Let $R$ be a commutative ring and $V$ be an $R$-module such that $V\otimes_{R}V \cong R$ as $R$-modules. I want to show that $V$ is a finitely generated and projective $R$-module.

What I've considered:

Clearly $V\otimes_{R}V$ is finitely generated and projective, since $R$ is immediately from definitions. For projectivity, given a short exact sequence of $R$-modules:

$$M \xrightarrow{f} V \rightarrow 0$$

we can apply the right exact functor $\_\otimes_{R} V$, yielding:

$$ M\otimes_{R} V\xrightarrow{f\otimes\text{id}} V \otimes_{R} V \rightarrow 0.$$

As $ V \otimes_{R} V$ is projective, this splits, so, morally, I just want to "restrict the splitting map to the pure tensors of the form $v \otimes 1$" and conclude. The only thing I've thought of that could potentially make this precise is to show that the splitting map must be of the form $s=s_{1}\otimes s_{2}$.

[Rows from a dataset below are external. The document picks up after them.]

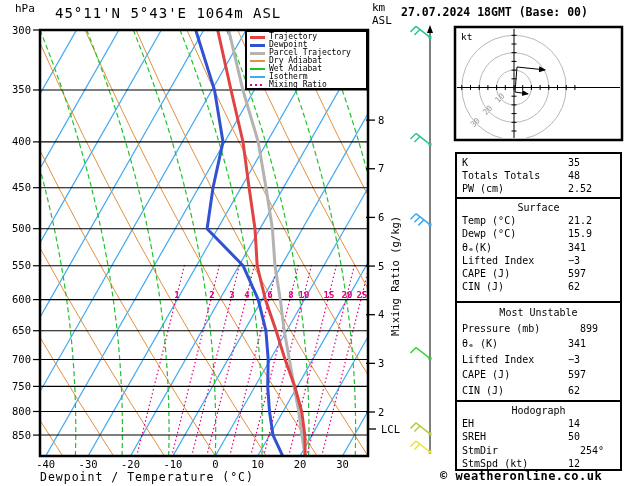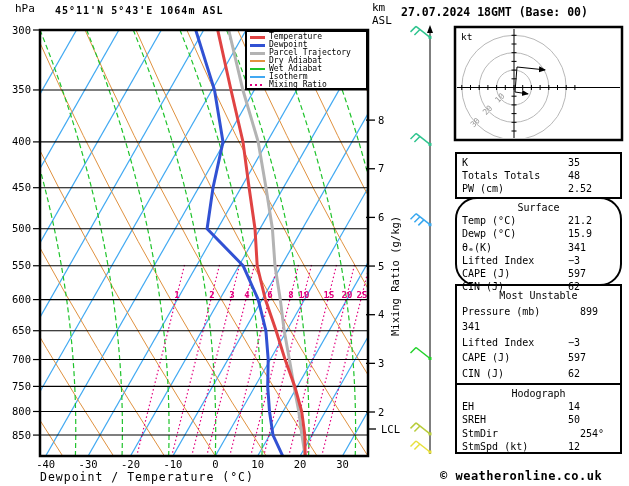"45°11'N 5°43'E 1064m ASL" .title { font-size: 10px -> 14px; font-weight: bold -> normal }
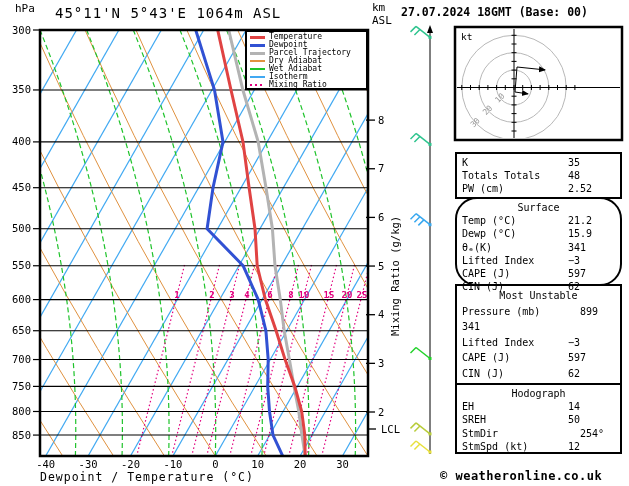"Temperature" span { text: Temperature -> Trajectory }
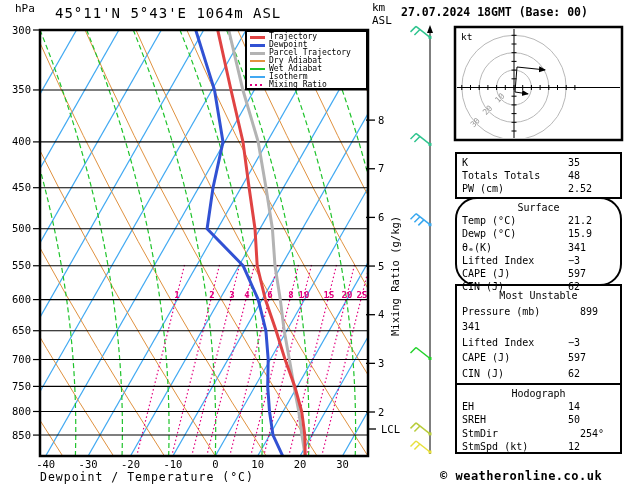"Surface" div.box { border-radius: 22px -> none; height: 89px -> 106px }
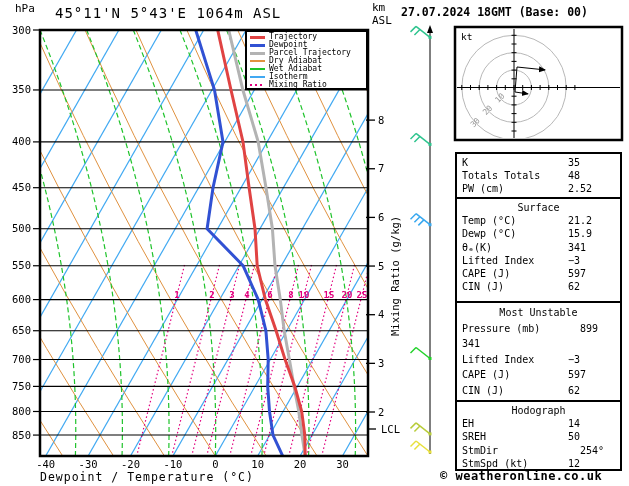"θₑ (K)" span.sl { html: none -> <span>θₑ (K)</span> }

For being finitely generated, it seems "intuitively clear" to me that if $V \otimes_{R} V$ is finitely generated, then so must be $V$, but I'm having trouble showing this carefully. In particular, I feel good about the converse statement, as discussed in Tensor product of two finitely generated modules

Answer 1

If you like it categorically, here's another solution: The functor $F_V: -\otimes_R V: R\text{-Mod}\to R\text{-Mod}$ is a (self-inverse) equivalence on $R\text{-Mod}$, and as such, it preserves (a) projective and (b) finitely generated objects, the latter coinciding with finitely generated modules in the case of $R\text{-Mod}$. As $F_V(R)\cong V$ and $R$ is finitely generated and projective, $V$ therefore has the same properties.

Note: This holds true for any $\otimes_R$-invertible module $V$, it's not necessary to assume that $V$ is self-inverse.

Answer 2

First, let us prove that $V$ is projective, from what you started. Let $F\to V$ be a surjection with $F$ free (possibly infinitely generated). Tensoring by $V$, we have $F\otimes V\to V\otimes V=R$ surjective and hence $F\otimes V=R\oplus M$ for some $M$. Tensor again with $V$ to get $F\otimes V\otimes V=F=V\oplus M\otimes V$, proving that $V$ is a direct summand of a free module and hence projective.

Next we show that $V$ is finitely generated. Again, we have $V\oplus N=F$, $F$ a free module (possibly of infinite rank) and $N$ some module, from the first part. Tensor with $V$ to get $V\otimes V\oplus N\otimes V=F\otimes V$. But $V\otimes V=R$ and so $R$ is a direct summand of $F\otimes V$. Since the element $1\in R$ can have only finitely many non-zero components in $F\otimes V=\oplus V$, we see that $R$ is in fact a direct summand of $\oplus V$, a finite direct sum. Tensoring with $V$, we see that $V$ is a direct summand of $V\otimes (\oplus V)=\oplus R$, again a finite direct sum. That is, $V$ is a direct summand of a free module of finite rank and you are done.